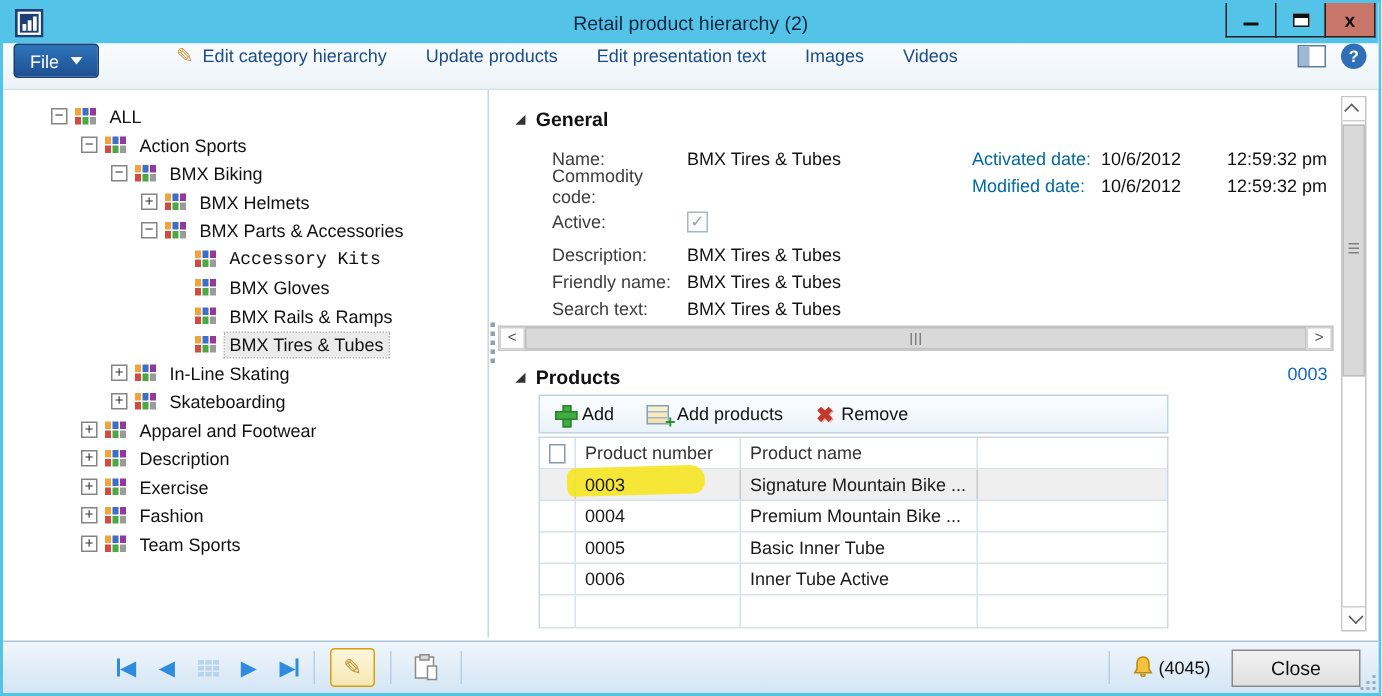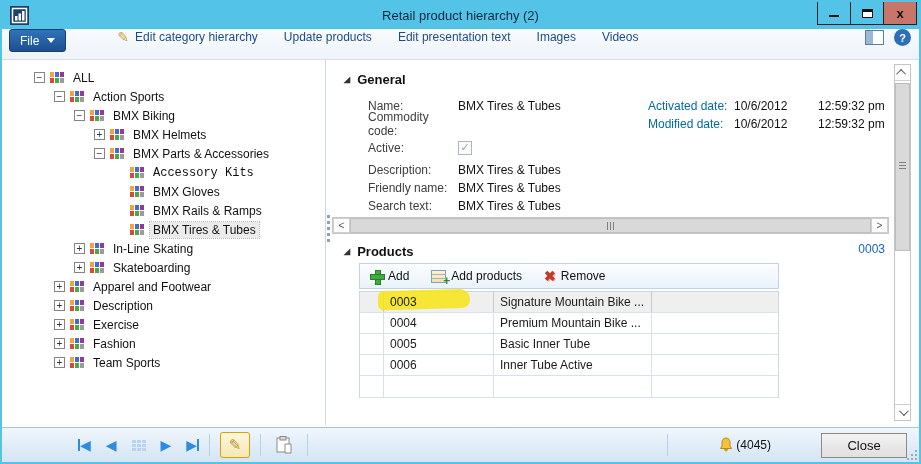--- a/index.html
+++ b/index.html
@@ -509,6 +509,14 @@
       </div>
 
       <div class="ptable">
+        <div class="trow header">
+          <div class="tcell c-chk">
+              <span class="hdr-chk"></span>
+            </div>
+          <div class="tcell c-num">Product number</div>
+          <div class="tcell c-name">Product name</div>
+          <div class="tcell c-fill"></div>
+        </div>
         <div>
 
         <div class="trow selected">

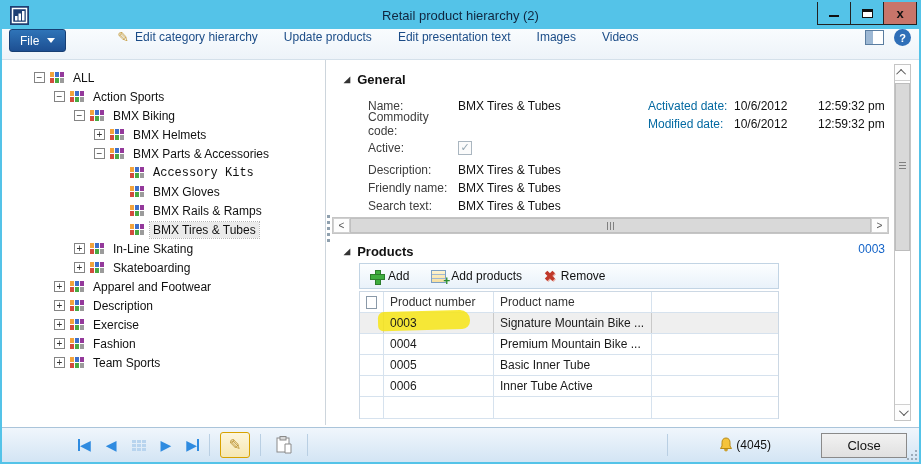--- a/index.html
+++ b/index.html
@@ -161,7 +161,7 @@
                 justify-content: center; cursor: pointer; }
   .pencil-btn span { color: #b98f2e; font-size: 15px; }
   .clip-btn { width: 26px; height: 26px; display: flex; align-items: center; justify-content: center; cursor: pointer; }
-  .status-right { position: absolute; right: 12px; display: flex; align-items: center; gap: 36px; }
+  .status-right { position: absolute; right: 12px; display: flex; align-items: center; }
   .bell-wrap { display: flex; align-items: center; gap: 2px; cursor: pointer; margin-right: 14px; }
   .notif-count { color: #111; }
   .close-btn { width: 86px; height: 25px; background: linear-gradient(#f2f2f2, #e0e0e0);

* Problem statement *
Using the listing above, report each line that mentions the word "trow".

* Worked solution *
+        <div class="trow header">
         <div class="trow selected">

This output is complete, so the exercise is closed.